Director: Jay & Mark Duplass
Starring: John C. Reilly, Jonah Hill, Marisa Tomei, Katherine Keener
Year: 2010
When you hear the names Reilly (Walk Hard, Step Brothers) and Hill (Knocked Up, Super Bad) together, you think comedy. And in particular, stupid comedy. Even the trailer for this movie prepares the viewer for a lot of laughs with a little love story thrown in for substance. What the movie delivers, however, is something else entirely.
Reilly plays, simply enough, John, a divorced editor who has never risen out of the depression of his failed marriage seven years earlier. Coerced into going to a party by his ex-wife, Keener (Being John Malkovich, Death to Smoochy), he strikes out with multiple women before making a connection with Tomei (Alfie, The Wrestler). The only problem is, her strange son, Hill, still lives at home, and he may be unwilling to share his mother with another man.
Given the actors and the plot, Cyrus would appear to be a simple comedy. It is anything but.

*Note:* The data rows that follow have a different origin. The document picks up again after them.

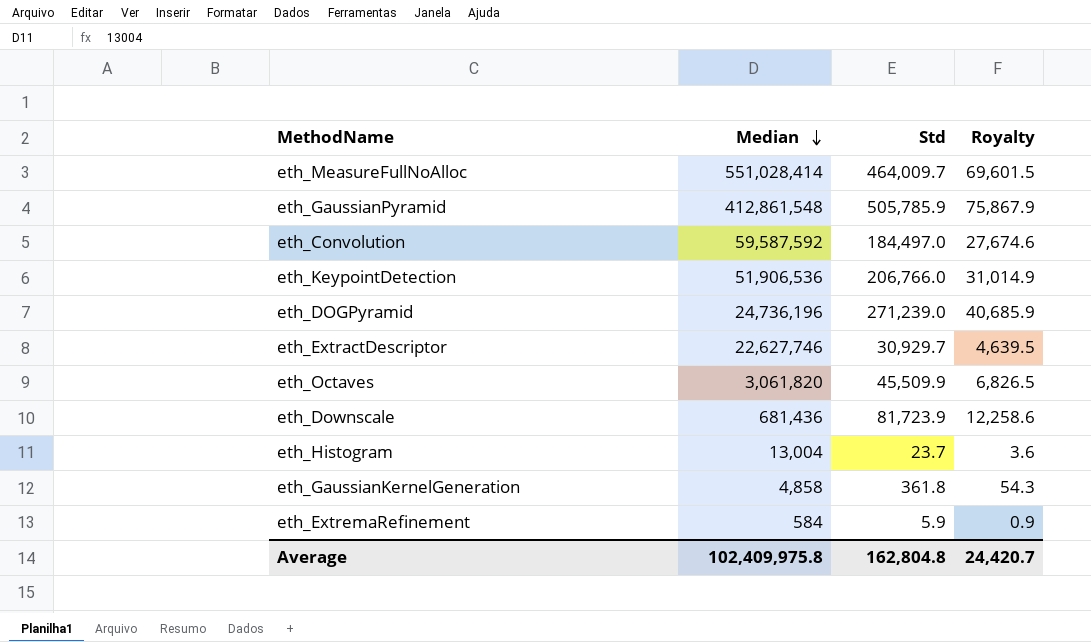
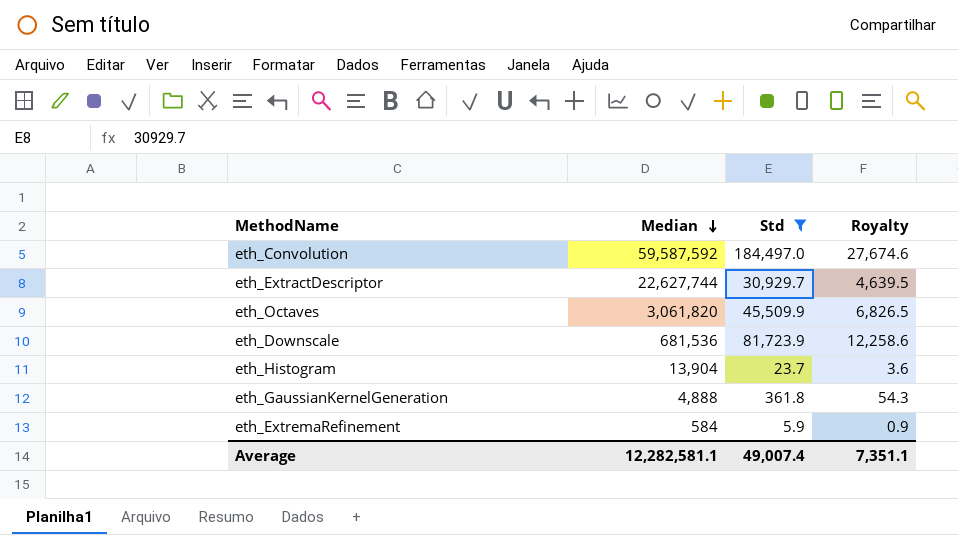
filter: none -> Std <= 184,497.0
eth_ExtractDescriptor | Median: 22,627,746 -> 22,627,744
eth_Downscale | Median: 681,436 -> 681,536
eth_Histogram | Median: 13,004 -> 13,904
eth_GaussianKernelGeneration | Median: 4,858 -> 4,888
Average | Median: 102,409,975.8 -> 12,282,581.1
Average | Std: 162,804.8 -> 49,007.4
Average | Royalty: 24,420.7 -> 7,351.1

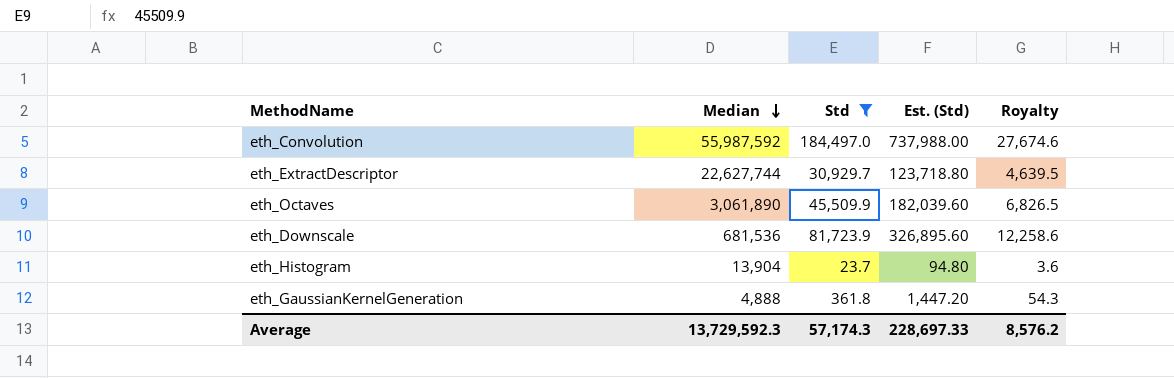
column Est. (Std) | formula: none -> [Std] * 4
row eth_ExtremaRefinement: 584 | 5.9 | 0.9 -> none
eth_Convolution | Median: 59,587,592 -> 55,987,592
eth_Octaves | Median: 3,061,820 -> 3,061,890
Average | Median: 12,282,581.1 -> 13,729,592.3
Average | Std: 49,007.4 -> 57,174.3
Average | Royalty: 7,351.1 -> 8,576.2

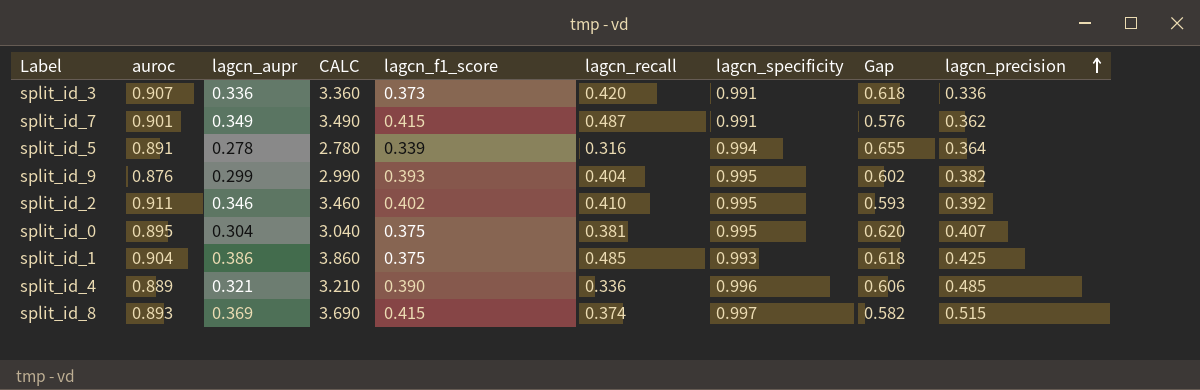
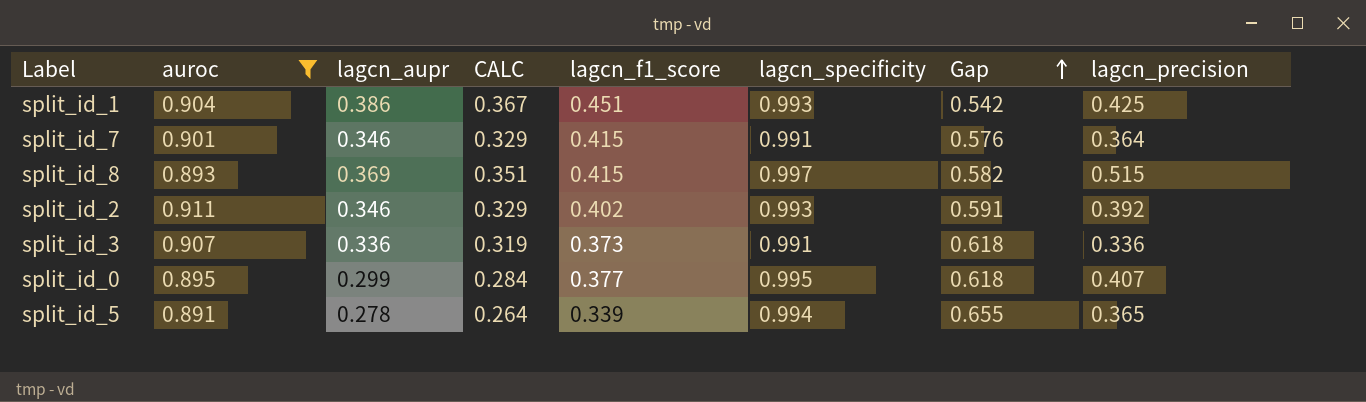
filter: none -> auroc >= 0.891
row order: lagcn_precision ascending -> Gap ascending
column lagcn_recall | position: 6 -> none
column CALC | formula: [lagcn_aupr] * 10 -> [lagcn_aupr] * 0.95
split_id_1 | lagcn_f1_score: 0.375 -> 0.451
split_id_1 | Gap: 0.618 -> 0.542
split_id_7 | lagcn_aupr: 0.349 -> 0.346
split_id_7 | lagcn_precision: 0.362 -> 0.364
split_id_2 | lagcn_specificity: 0.995 -> 0.993
split_id_2 | Gap: 0.593 -> 0.591
split_id_0 | lagcn_aupr: 0.304 -> 0.299
split_id_0 | lagcn_f1_score: 0.375 -> 0.377
split_id_0 | Gap: 0.620 -> 0.618
split_id_5 | lagcn_precision: 0.364 -> 0.365

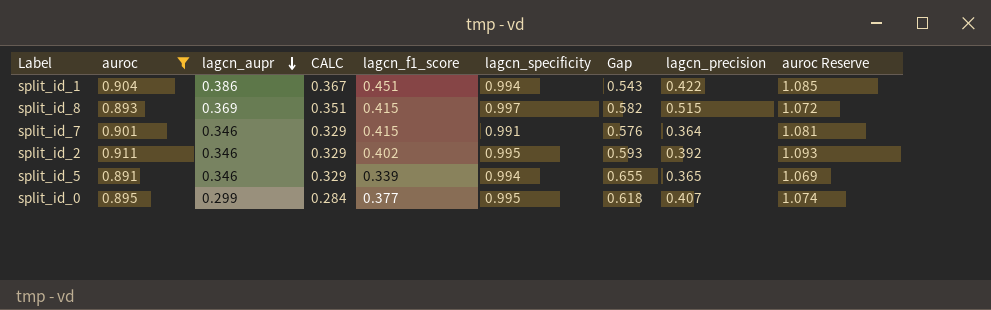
row order: Gap ascending -> lagcn_aupr descending
column auroc Reserve | formula: none -> [auroc] * 1.2
row split_id_3: 0.907 | 0.336 | 0.319 | 0.373 | 0.991 | 0.618 | 0.336 -> none
split_id_1 | lagcn_specificity: 0.993 -> 0.994
split_id_1 | Gap: 0.542 -> 0.543
split_id_1 | lagcn_precision: 0.425 -> 0.422
split_id_2 | lagcn_specificity: 0.993 -> 0.995
split_id_2 | Gap: 0.591 -> 0.593
split_id_5 | lagcn_aupr: 0.278 -> 0.346
split_id_5 | CALC: 0.264 -> 0.329

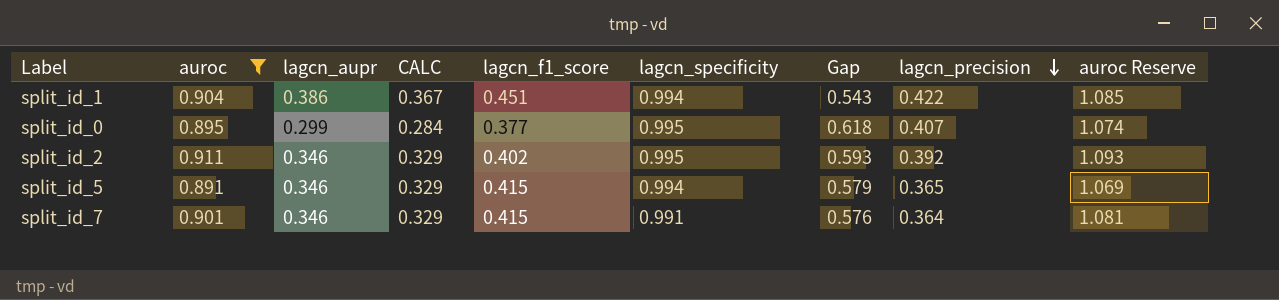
row order: lagcn_aupr descending -> lagcn_precision descending
row split_id_8: 0.893 | 0.369 | 0.351 | 0.415 | 0.997 | 0.582 | 0.515 | 1.072 -> none
split_id_5 | lagcn_f1_score: 0.339 -> 0.415
split_id_5 | Gap: 0.655 -> 0.579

Although crowded with laughs early on, it soon becomes a deep, honest, and heart-breaking film that has more relative things to say than most modern dramas. The acting from Reilly was amazing; I believed him in every moment and in every scene. The direction was interesting and original, but still very simple. Except for a few cliches that helped it fit into mainstream cinema, the film was clean, smart, and extremely honest.
If you were expecting slapstick, you may be disappointed. But if you passed on this film because of its actors, plot or trailer, than you ought to give it another chance. Cyrus will surprise you, and you’ll be glad that it did.